L’encadrement budgétaire et l’aide financière restrictive peuvent être des moyens acceptables de contrôle et semblent effectivement mener, chez les toxicomanes, par exemple, à une diminution de leur consommation. La crainte de comportements d’agressivité liés à l’intoxication ou au sevrage tend aussi à justifier l’imposition de limites à la relation. De manière générale, plus la consommation est importante, plus l’aide financière diminue.

«Ça le sécurise, parce qu’il avait un problème d’argent, il n’était pas capable de le gérer, dès qu’il en avait, il le consommait. Fait que lui, d’un certain côté, il a l’impression d’avoir pas une perte totale de contrôle sur sa vie, parce qu’il sait que quelqu’un, quelque part, l’épaule là-dessus.»

« Mon frère, je vais le chercher au métro, et si il sent l’alcool… je l’ai averti : Réjean, si tu sens l’alcool, tu ne viens pas chez nous, je te laisse au métro, puis tu ne viens pas chez moi »

Pour certains aidants, la dépendance du proche est perçue comme un fardeau, au point qu’ils refuseront de poursuivre la relation. D’autres y voient plutôt l’occasion d’accompagner le proche dans l’acquisition d’une meilleure situation de vie, ce qui peut être une source de grande satisfaction. L’engagement des aidants varie aussi selon le lien familial : les parents et les conjoints, par exemple, sont souvent plus présents que les frères et les sœurs.
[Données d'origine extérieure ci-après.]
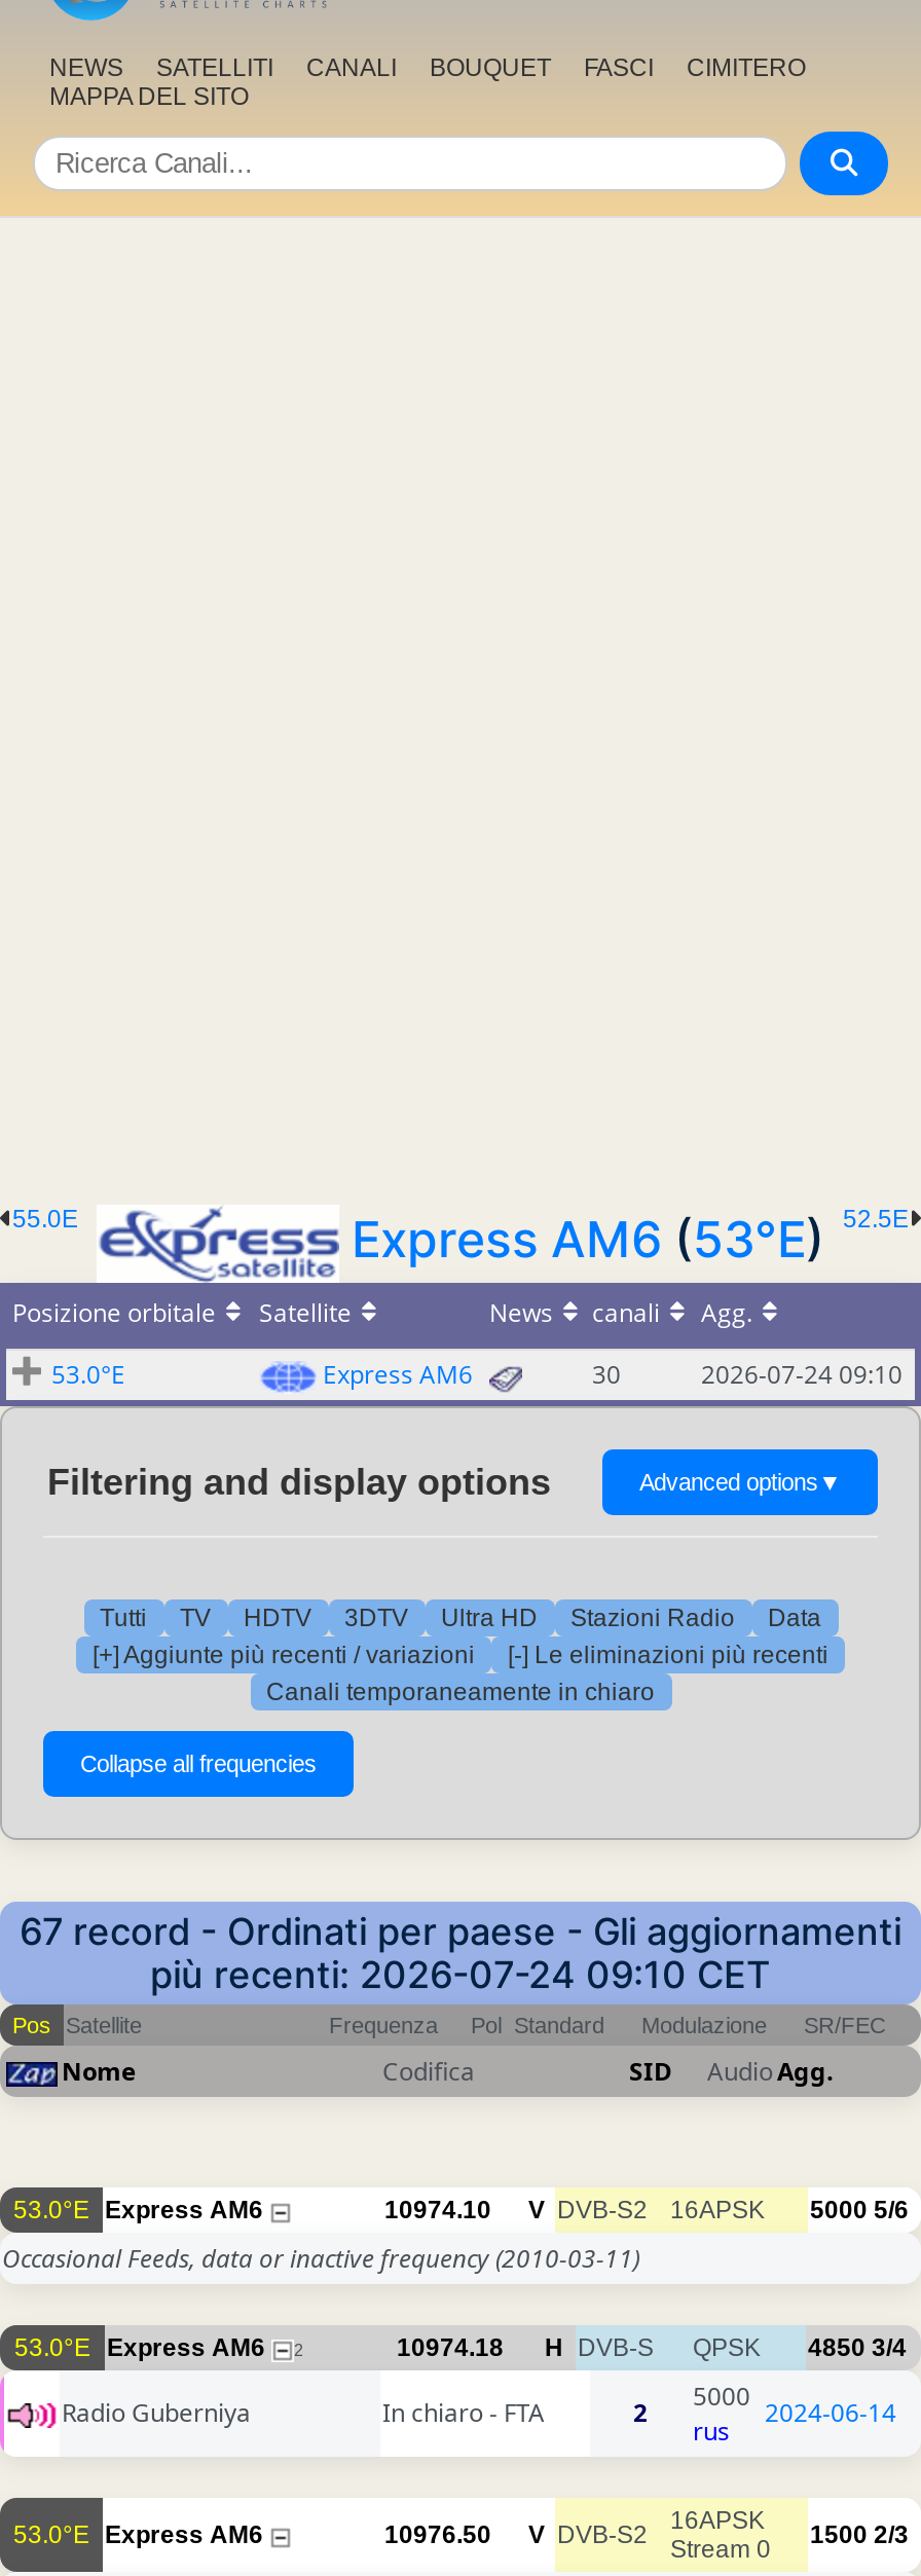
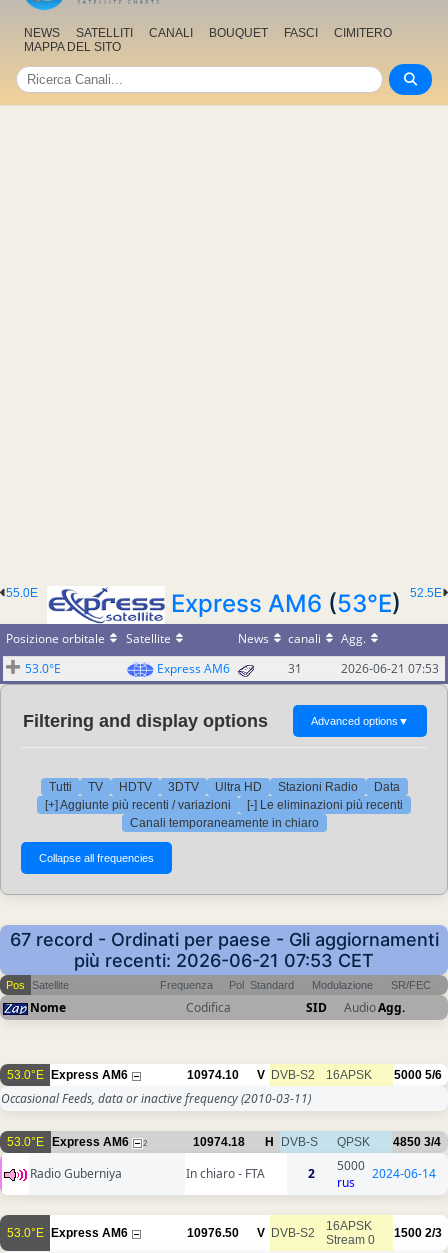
[592,1357,621,1392] 30 -> [288,660,302,677] 31
[701,1357,902,1392] 2026-07-24 09:10 -> [341,660,439,677] 2026-06-21 07:53
[150,1954,771,1997] più recenti: 2026-07-24 09:10 CET -> [74,950,374,971] più recenti: 2026-06-21 07:53 CET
Aider, s’il y a de l’espoir

Plusieurs facteurs modulent l’intensité du soutien offert : l’âge de l’aidant, ses capacités physiques et financières, ses difficultés personnelles. L’émotivité est au cœur de cet enjeu. En présence d’émotions négatives (irritation, colère, inquiétude ou découragement), une redéfinition des rôles peut s’ensuivre. Si le proche, par exemple, est perçu comme une personne égoïste et incontrôlable, ne montrant aucune motivation pour se sortir de sa situation, le soutien offert aura tendance à diminuer, voire disparaître.

La famille assume souvent une grande prise en charge, mais elle peut aussi adopter une posture de jugement et de rejet lorsqu’elle se sent impuissante et perd l’espoir d’améliorer la situation du proche vulnérable. Une prise en charge importante n’ayant pas eu l’effet escompté engendre souvent une cassure au niveau de la relation.

Le rôle de l’aidant, loin d’être statique, est en constante redéfinition. Un fait à prendre en compte en matière d’intervention auprès des personnes en situation d’itinérance souffrant de problèmes multiples. Les programmes devraient donc être conduits en étroite collaboration avec les familles et prévoir des actions qui les soutiendront afin d’alléger leur fardeau et ainsi faciliter leur engagement auprès de leur proche vulnérable.